The diagnosis of those located in small bowel is not always easy. IOE has been considered the gold standard with a high diagnostic yield, but nowadays it is reserved for patients in whom other methods for visualizing the small bowel have not been successful, or for patients who need surgery.

CE allows the examination of the entire small bowel with similar diagnostic yield, and double-balloon enteroscopy permits real-time exploration with the advantage of therapeutic approach [2].

In our institution and in this particular clinical case we used early CE because it has no major complications, it is easy to perform with no discomfort to the patient [2], and we had the possibility to read it right after the examination. This strategy has the advantage of determining the next step. If an endoscopic treatment is feasible, CE helps to determine the route of insertion of deep enteroscopy; if a tumor is detected, we can opt for direct surgical approach.

There are several endoscopic modalities of treatment such as sclerotherapy, band ligation, and specially argon plasma coagulation that can be used with high effectiveness. Surgical resection can be a definitive treatment in lesions clearly identified as the source of hemorrhage, as in our clinical case, but bleeding may recur from other lesions in gastrointestinal tract.

Angiography should be reserved for patients with life-threatening bleeding that are not surgical candidate or in whom localization or embolization of lesions is needed prior to surgical resection [5].

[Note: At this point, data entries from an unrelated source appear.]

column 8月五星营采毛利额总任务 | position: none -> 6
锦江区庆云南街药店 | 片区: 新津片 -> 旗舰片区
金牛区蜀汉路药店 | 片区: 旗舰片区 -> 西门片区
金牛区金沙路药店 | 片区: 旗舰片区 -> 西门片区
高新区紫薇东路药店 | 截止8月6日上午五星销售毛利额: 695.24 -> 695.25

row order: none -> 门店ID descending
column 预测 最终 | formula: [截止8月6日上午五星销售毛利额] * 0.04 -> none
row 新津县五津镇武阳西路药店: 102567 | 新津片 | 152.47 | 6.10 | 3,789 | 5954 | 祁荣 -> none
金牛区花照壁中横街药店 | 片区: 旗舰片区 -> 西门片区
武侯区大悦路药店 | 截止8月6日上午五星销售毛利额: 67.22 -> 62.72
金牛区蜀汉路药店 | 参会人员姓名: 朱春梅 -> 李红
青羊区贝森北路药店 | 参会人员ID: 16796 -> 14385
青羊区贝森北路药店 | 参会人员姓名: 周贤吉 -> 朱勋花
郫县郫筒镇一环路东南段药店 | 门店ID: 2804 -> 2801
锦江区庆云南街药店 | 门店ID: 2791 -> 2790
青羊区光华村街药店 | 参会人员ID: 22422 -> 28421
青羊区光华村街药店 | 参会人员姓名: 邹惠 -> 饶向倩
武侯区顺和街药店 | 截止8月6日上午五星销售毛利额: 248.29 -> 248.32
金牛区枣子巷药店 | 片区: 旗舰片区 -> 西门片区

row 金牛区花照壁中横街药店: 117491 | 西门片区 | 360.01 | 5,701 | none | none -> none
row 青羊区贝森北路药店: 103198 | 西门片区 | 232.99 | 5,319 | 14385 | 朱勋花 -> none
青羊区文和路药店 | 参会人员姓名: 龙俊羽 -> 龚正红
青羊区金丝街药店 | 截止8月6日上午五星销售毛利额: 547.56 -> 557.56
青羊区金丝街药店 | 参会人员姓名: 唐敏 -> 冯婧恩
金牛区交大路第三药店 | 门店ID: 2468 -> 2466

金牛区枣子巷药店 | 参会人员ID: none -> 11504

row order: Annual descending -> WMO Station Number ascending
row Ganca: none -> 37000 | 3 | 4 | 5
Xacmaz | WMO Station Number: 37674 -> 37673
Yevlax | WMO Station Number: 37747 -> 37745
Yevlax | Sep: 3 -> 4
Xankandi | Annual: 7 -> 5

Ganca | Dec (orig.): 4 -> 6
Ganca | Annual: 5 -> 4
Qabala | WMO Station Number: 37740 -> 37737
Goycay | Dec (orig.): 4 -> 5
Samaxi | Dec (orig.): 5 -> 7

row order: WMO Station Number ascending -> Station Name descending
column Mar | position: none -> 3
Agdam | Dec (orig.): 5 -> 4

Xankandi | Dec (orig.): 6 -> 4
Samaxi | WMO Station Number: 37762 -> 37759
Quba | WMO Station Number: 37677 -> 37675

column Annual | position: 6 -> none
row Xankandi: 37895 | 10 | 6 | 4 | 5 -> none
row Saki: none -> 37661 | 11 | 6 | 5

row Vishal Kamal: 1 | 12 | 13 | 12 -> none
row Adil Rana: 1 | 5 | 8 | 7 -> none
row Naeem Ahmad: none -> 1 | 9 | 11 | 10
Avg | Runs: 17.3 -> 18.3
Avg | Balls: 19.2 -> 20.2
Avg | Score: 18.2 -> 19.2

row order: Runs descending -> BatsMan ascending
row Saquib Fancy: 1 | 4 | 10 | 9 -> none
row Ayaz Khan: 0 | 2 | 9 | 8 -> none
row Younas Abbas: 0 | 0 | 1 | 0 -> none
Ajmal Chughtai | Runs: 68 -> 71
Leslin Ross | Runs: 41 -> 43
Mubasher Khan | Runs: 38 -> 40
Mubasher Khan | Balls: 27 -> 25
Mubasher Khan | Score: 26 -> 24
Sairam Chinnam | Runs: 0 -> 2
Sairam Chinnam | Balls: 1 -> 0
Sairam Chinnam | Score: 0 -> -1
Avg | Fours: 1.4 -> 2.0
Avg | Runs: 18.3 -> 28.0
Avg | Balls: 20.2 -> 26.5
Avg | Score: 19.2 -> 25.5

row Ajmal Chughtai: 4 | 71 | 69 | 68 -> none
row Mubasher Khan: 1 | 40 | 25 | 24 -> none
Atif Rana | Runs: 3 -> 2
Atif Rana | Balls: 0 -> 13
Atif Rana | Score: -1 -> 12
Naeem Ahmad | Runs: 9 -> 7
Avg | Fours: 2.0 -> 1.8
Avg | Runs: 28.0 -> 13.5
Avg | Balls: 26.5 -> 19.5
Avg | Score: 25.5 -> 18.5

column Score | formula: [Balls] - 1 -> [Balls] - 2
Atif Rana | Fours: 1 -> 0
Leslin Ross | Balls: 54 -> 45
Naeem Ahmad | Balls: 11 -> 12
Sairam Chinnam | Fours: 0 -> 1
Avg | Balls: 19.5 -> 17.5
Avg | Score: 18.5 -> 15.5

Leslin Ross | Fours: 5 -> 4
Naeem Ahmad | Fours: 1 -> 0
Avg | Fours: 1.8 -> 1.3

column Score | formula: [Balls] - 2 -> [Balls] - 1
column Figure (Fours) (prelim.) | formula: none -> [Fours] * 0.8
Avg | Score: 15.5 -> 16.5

So, endoscopic, surgical, or radiological treatment can be considered in these situations. In this particular case the option was surgical because the appearance of the lesion on capsule enteroscopy resembled a GIST. Unexpectedly, the observed lesion was an angiodysplasia that resembled a tumor given its protruded appearance as a polypoid lesion, in opposition to the regular aspect of a red flat lesion that is usually described on the literature.

This case demonstrates a different endoscopic presentation of an angiodysplasia responsible for massive mild-GI bleeding. The new enteroscopy methods became essential in these cases but there is still a place for IOE.

Conflict of Interests

The authors declare that there is no conflict of interests.